• What is being asked: Reproduce exactly the line that includes "letter-spacing: 2px;" and all lines after it, ending with the last line of the data.

Records from a data collection:
########
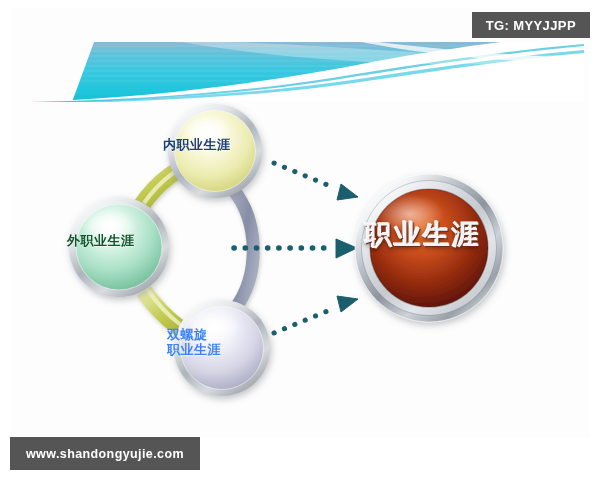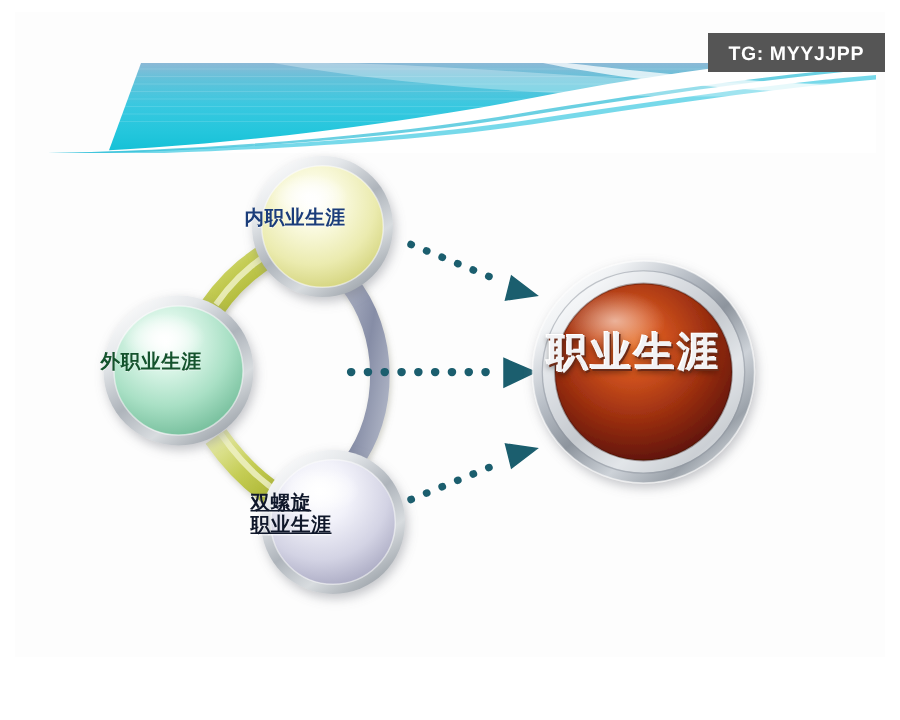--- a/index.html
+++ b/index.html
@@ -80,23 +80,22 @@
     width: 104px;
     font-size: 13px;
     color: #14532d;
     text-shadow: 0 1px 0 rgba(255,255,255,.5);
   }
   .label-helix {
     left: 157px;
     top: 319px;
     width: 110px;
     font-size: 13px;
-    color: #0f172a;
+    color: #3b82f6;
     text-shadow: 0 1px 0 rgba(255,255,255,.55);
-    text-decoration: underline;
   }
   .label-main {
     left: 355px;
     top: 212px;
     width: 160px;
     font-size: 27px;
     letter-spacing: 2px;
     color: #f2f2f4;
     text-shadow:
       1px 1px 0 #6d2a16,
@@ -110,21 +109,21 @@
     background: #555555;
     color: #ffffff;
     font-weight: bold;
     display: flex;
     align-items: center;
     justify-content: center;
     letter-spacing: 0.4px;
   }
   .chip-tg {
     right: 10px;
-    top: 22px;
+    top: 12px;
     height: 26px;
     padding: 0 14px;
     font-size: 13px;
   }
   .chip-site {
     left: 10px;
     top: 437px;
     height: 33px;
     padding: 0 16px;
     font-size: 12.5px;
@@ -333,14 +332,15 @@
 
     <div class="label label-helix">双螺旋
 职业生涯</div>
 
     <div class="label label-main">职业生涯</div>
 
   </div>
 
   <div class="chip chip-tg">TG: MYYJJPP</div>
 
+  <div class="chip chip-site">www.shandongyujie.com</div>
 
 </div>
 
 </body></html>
########
• Written answer:
     letter-spacing: 2px;
     color: #f2f2f4;
     text-shadow:
       1px 1px 0 #6d2a16,
@@ -110,21 +109,21 @@
     background: #555555;
     color: #ffffff;
     font-weight: bold;
     display: flex;
     align-items: center;
     justify-content: center;
     letter-spacing: 0.4px;
   }
   .chip-tg {
     right: 10px;
-    top: 22px;
+    top: 12px;
     height: 26px;
     padding: 0 14px;
     font-size: 13px;
   }
   .chip-site {
     left: 10px;
     top: 437px;
     height: 33px;
     padding: 0 16px;
     font-size: 12.5px;
@@ -333,14 +332,15 @@
 
     <div class="label label-helix">双螺旋
 职业生涯</div>
 
     <div class="label label-main">职业生涯</div>
 
   </div>
 
   <div class="chip chip-tg">TG: MYYJJPP</div>
 
+  <div class="chip chip-site">www.shandongyujie.com</div>
 
 </div>
 
 </body></html>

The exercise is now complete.